Problem statement
Please restate each entry exactly, without skipping any.

Front-end code change data

* * *

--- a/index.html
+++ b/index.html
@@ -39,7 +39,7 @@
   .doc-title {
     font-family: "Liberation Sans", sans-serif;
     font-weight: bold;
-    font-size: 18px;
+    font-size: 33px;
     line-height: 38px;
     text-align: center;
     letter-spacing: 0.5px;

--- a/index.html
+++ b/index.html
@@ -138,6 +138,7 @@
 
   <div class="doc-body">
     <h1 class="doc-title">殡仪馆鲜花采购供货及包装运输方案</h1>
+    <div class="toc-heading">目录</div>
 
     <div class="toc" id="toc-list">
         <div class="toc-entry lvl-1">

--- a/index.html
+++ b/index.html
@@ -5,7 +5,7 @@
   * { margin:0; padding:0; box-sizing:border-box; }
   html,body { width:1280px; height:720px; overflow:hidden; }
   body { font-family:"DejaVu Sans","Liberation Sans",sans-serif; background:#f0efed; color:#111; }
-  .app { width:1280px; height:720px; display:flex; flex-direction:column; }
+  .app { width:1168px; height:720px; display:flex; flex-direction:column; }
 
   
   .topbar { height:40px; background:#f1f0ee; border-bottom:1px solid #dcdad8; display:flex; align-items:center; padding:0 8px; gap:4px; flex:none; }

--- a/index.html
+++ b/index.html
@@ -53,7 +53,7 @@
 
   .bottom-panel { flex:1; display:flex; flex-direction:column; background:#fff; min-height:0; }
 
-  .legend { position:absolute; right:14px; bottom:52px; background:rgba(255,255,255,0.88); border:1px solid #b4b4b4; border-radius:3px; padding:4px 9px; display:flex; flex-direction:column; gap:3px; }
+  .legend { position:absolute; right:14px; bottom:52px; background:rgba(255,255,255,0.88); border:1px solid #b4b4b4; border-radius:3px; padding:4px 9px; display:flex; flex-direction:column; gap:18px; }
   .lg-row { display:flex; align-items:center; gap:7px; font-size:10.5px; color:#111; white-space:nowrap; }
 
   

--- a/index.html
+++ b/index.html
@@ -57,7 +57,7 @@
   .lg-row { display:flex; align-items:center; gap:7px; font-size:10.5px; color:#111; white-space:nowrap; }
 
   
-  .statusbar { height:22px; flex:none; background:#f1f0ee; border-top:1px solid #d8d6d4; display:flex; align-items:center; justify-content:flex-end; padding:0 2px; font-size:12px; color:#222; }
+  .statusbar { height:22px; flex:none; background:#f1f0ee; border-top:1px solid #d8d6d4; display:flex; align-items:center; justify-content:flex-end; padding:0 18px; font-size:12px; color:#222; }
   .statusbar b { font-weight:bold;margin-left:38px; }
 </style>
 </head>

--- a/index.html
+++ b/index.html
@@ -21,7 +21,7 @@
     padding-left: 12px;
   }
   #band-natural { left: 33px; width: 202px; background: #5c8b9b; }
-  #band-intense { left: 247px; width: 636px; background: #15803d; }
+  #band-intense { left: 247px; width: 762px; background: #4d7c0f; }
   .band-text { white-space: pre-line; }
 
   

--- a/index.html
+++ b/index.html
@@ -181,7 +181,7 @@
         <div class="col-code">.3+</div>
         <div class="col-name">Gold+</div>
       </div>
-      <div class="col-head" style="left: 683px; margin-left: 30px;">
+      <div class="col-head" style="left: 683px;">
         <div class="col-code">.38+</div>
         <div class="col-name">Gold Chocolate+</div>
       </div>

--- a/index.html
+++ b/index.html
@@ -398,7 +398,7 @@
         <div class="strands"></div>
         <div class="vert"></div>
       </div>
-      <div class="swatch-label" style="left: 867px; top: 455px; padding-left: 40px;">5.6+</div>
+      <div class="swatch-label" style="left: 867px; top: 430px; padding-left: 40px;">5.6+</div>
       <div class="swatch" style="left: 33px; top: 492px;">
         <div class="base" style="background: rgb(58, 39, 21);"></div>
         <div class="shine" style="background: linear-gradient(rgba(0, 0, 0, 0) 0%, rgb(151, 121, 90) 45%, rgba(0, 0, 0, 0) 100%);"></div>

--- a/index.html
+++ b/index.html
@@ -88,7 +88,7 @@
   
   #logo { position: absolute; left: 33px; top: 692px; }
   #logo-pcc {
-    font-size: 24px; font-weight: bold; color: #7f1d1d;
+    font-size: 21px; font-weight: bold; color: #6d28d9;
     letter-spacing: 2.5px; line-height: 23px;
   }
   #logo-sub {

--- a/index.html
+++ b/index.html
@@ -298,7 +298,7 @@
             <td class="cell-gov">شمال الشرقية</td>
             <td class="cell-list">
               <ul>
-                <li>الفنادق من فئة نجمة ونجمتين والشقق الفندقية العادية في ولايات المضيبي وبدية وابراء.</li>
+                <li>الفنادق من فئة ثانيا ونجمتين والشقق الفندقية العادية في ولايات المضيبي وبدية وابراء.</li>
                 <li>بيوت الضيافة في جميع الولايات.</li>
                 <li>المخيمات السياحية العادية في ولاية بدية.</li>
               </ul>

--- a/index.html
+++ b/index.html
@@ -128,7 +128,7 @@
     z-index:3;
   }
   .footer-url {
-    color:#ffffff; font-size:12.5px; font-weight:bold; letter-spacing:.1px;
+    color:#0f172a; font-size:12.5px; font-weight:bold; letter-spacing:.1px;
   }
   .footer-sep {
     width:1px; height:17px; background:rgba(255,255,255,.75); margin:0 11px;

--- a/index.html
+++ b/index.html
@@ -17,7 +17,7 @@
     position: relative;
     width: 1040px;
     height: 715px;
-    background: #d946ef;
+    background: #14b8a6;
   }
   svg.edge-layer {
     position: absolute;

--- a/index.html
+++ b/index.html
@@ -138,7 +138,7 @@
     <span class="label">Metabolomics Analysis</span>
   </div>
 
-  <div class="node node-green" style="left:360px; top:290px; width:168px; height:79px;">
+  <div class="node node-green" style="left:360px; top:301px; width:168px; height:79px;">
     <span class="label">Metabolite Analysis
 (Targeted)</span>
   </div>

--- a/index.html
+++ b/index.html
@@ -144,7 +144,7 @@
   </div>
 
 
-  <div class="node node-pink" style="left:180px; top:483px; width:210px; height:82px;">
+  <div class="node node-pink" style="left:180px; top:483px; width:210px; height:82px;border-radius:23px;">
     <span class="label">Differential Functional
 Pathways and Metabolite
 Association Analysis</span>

* * *

Response
--- a/index.html
+++ b/index.html
@@ -39,7 +39,7 @@
   .doc-title {
     font-family: "Liberation Sans", sans-serif;
     font-weight: bold;
-    font-size: 18px;
+    font-size: 33px;
     line-height: 38px;
     text-align: center;
     letter-spacing: 0.5px;

--- a/index.html
+++ b/index.html
@@ -138,6 +138,7 @@
 
   <div class="doc-body">
     <h1 class="doc-title">殡仪馆鲜花采购供货及包装运输方案</h1>
+    <div class="toc-heading">目录</div>
 
     <div class="toc" id="toc-list">
         <div class="toc-entry lvl-1">

--- a/index.html
+++ b/index.html
@@ -5,7 +5,7 @@
   * { margin:0; padding:0; box-sizing:border-box; }
   html,body { width:1280px; height:720px; overflow:hidden; }
   body { font-family:"DejaVu Sans","Liberation Sans",sans-serif; background:#f0efed; color:#111; }
-  .app { width:1280px; height:720px; display:flex; flex-direction:column; }
+  .app { width:1168px; height:720px; display:flex; flex-direction:column; }
 
   
   .topbar { height:40px; background:#f1f0ee; border-bottom:1px solid #dcdad8; display:flex; align-items:center; padding:0 8px; gap:4px; flex:none; }

--- a/index.html
+++ b/index.html
@@ -53,7 +53,7 @@
 
   .bottom-panel { flex:1; display:flex; flex-direction:column; background:#fff; min-height:0; }
 
-  .legend { position:absolute; right:14px; bottom:52px; background:rgba(255,255,255,0.88); border:1px solid #b4b4b4; border-radius:3px; padding:4px 9px; display:flex; flex-direction:column; gap:3px; }
+  .legend { position:absolute; right:14px; bottom:52px; background:rgba(255,255,255,0.88); border:1px solid #b4b4b4; border-radius:3px; padding:4px 9px; display:flex; flex-direction:column; gap:18px; }
   .lg-row { display:flex; align-items:center; gap:7px; font-size:10.5px; color:#111; white-space:nowrap; }
 
   

--- a/index.html
+++ b/index.html
@@ -57,7 +57,7 @@
   .lg-row { display:flex; align-items:center; gap:7px; font-size:10.5px; color:#111; white-space:nowrap; }
 
   
-  .statusbar { height:22px; flex:none; background:#f1f0ee; border-top:1px solid #d8d6d4; display:flex; align-items:center; justify-content:flex-end; padding:0 2px; font-size:12px; color:#222; }
+  .statusbar { height:22px; flex:none; background:#f1f0ee; border-top:1px solid #d8d6d4; display:flex; align-items:center; justify-content:flex-end; padding:0 18px; font-size:12px; color:#222; }
   .statusbar b { font-weight:bold;margin-left:38px; }
 </style>
 </head>

--- a/index.html
+++ b/index.html
@@ -21,7 +21,7 @@
     padding-left: 12px;
   }
   #band-natural { left: 33px; width: 202px; background: #5c8b9b; }
-  #band-intense { left: 247px; width: 636px; background: #15803d; }
+  #band-intense { left: 247px; width: 762px; background: #4d7c0f; }
   .band-text { white-space: pre-line; }
 
   

--- a/index.html
+++ b/index.html
@@ -181,7 +181,7 @@
         <div class="col-code">.3+</div>
         <div class="col-name">Gold+</div>
       </div>
-      <div class="col-head" style="left: 683px; margin-left: 30px;">
+      <div class="col-head" style="left: 683px;">
         <div class="col-code">.38+</div>
         <div class="col-name">Gold Chocolate+</div>
       </div>

--- a/index.html
+++ b/index.html
@@ -398,7 +398,7 @@
         <div class="strands"></div>
         <div class="vert"></div>
       </div>
-      <div class="swatch-label" style="left: 867px; top: 455px; padding-left: 40px;">5.6+</div>
+      <div class="swatch-label" style="left: 867px; top: 430px; padding-left: 40px;">5.6+</div>
       <div class="swatch" style="left: 33px; top: 492px;">
         <div class="base" style="background: rgb(58, 39, 21);"></div>
         <div class="shine" style="background: linear-gradient(rgba(0, 0, 0, 0) 0%, rgb(151, 121, 90) 45%, rgba(0, 0, 0, 0) 100%);"></div>

--- a/index.html
+++ b/index.html
@@ -88,7 +88,7 @@
   
   #logo { position: absolute; left: 33px; top: 692px; }
   #logo-pcc {
-    font-size: 24px; font-weight: bold; color: #7f1d1d;
+    font-size: 21px; font-weight: bold; color: #6d28d9;
     letter-spacing: 2.5px; line-height: 23px;
   }
   #logo-sub {

--- a/index.html
+++ b/index.html
@@ -298,7 +298,7 @@
             <td class="cell-gov">شمال الشرقية</td>
             <td class="cell-list">
               <ul>
-                <li>الفنادق من فئة نجمة ونجمتين والشقق الفندقية العادية في ولايات المضيبي وبدية وابراء.</li>
+                <li>الفنادق من فئة ثانيا ونجمتين والشقق الفندقية العادية في ولايات المضيبي وبدية وابراء.</li>
                 <li>بيوت الضيافة في جميع الولايات.</li>
                 <li>المخيمات السياحية العادية في ولاية بدية.</li>
               </ul>

--- a/index.html
+++ b/index.html
@@ -128,7 +128,7 @@
     z-index:3;
   }
   .footer-url {
-    color:#ffffff; font-size:12.5px; font-weight:bold; letter-spacing:.1px;
+    color:#0f172a; font-size:12.5px; font-weight:bold; letter-spacing:.1px;
   }
   .footer-sep {
     width:1px; height:17px; background:rgba(255,255,255,.75); margin:0 11px;

--- a/index.html
+++ b/index.html
@@ -17,7 +17,7 @@
     position: relative;
     width: 1040px;
     height: 715px;
-    background: #d946ef;
+    background: #14b8a6;
   }
   svg.edge-layer {
     position: absolute;

--- a/index.html
+++ b/index.html
@@ -138,7 +138,7 @@
     <span class="label">Metabolomics Analysis</span>
   </div>
 
-  <div class="node node-green" style="left:360px; top:290px; width:168px; height:79px;">
+  <div class="node node-green" style="left:360px; top:301px; width:168px; height:79px;">
     <span class="label">Metabolite Analysis
 (Targeted)</span>
   </div>

--- a/index.html
+++ b/index.html
@@ -144,7 +144,7 @@
   </div>
 
 
-  <div class="node node-pink" style="left:180px; top:483px; width:210px; height:82px;">
+  <div class="node node-pink" style="left:180px; top:483px; width:210px; height:82px;border-radius:23px;">
     <span class="label">Differential Functional
 Pathways and Metabolite
 Association Analysis</span>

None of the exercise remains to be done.